Mrs. Rohlfs has her favorite among her characters, as most authors have. Of them all she says she likes the detective Gryce, who appears in all her books, best, and, next to him, Amelia Butterworth, the old maid character in her latest story, “That Affair Next Door.” Few who have read this story have failed to be impressed by the humor that is infused into the delineation of the self appointed old maid detective who from the beginning to the end of the tale attempts to solve the mystery of the murder of a pretty young woman and who, although most of her theorizing is incorrect, at the last contributes as much to the unraveling of the mystery as Gryce, the detective. Mrs. Rohlfs created the part of Amelia Butterworth because Mr. Irving Brown of Buffalo once said to her that, like most other woman writers, she could not create humorous characters.
Mrs. Rohlfs, although a writer in a field almost exclusively occupied by men, is not in the least a “new woman.” She belongs to a few clubs, of course, but she does not believe in equal suffrage rights or in the aspirations of those of her sex who desire for themselves all the freedom in certain directions that is tacitly accorded to men. Nor does she believe that the present tendency of thought among women is likely to continue. “It is the same old woman’s heart,” she says, “and it cannot be changed.”
In her judgment, Hall Caine is the greatest living English novelist. She enjoys the writings of Mary E. Wilkins better than those of any other American story teller.

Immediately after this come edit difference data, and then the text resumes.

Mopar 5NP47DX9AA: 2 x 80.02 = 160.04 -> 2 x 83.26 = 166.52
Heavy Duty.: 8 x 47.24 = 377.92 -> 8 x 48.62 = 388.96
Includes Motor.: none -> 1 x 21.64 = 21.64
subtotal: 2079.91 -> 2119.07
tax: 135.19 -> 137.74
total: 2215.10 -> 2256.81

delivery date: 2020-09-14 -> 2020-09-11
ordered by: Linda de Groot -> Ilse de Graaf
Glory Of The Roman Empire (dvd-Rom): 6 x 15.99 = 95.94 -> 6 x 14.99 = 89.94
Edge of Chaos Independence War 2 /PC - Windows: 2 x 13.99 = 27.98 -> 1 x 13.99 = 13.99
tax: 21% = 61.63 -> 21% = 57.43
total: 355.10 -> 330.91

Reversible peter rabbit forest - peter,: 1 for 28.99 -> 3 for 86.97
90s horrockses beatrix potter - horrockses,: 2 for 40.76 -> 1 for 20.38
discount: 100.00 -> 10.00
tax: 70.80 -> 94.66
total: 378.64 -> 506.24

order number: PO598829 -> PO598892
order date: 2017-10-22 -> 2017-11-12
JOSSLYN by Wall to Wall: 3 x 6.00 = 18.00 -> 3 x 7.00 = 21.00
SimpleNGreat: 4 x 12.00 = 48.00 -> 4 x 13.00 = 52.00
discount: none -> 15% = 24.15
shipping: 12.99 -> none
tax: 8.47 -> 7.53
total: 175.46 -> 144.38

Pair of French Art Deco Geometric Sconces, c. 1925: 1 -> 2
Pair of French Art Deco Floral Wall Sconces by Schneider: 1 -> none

Mrs. Rohlfs’ story, “The Leavenworth Case,” has, as is well known, been dramatized, and the stage version of the tale is an intensely interesting play.
The part of the private secretary is enacted by Mr. Charles Rohlfs, the husband of the novelist, who is an actor of some repute.
Any one who has read the novel will recognize the possibilities of this character in the hands of a competent actor, and Mr. Rohlfs is more than that he is an extremely good actor.
After his marriage Mr. Rohlfs left the stage for seven or eight years, but returned and made a success of his ventures.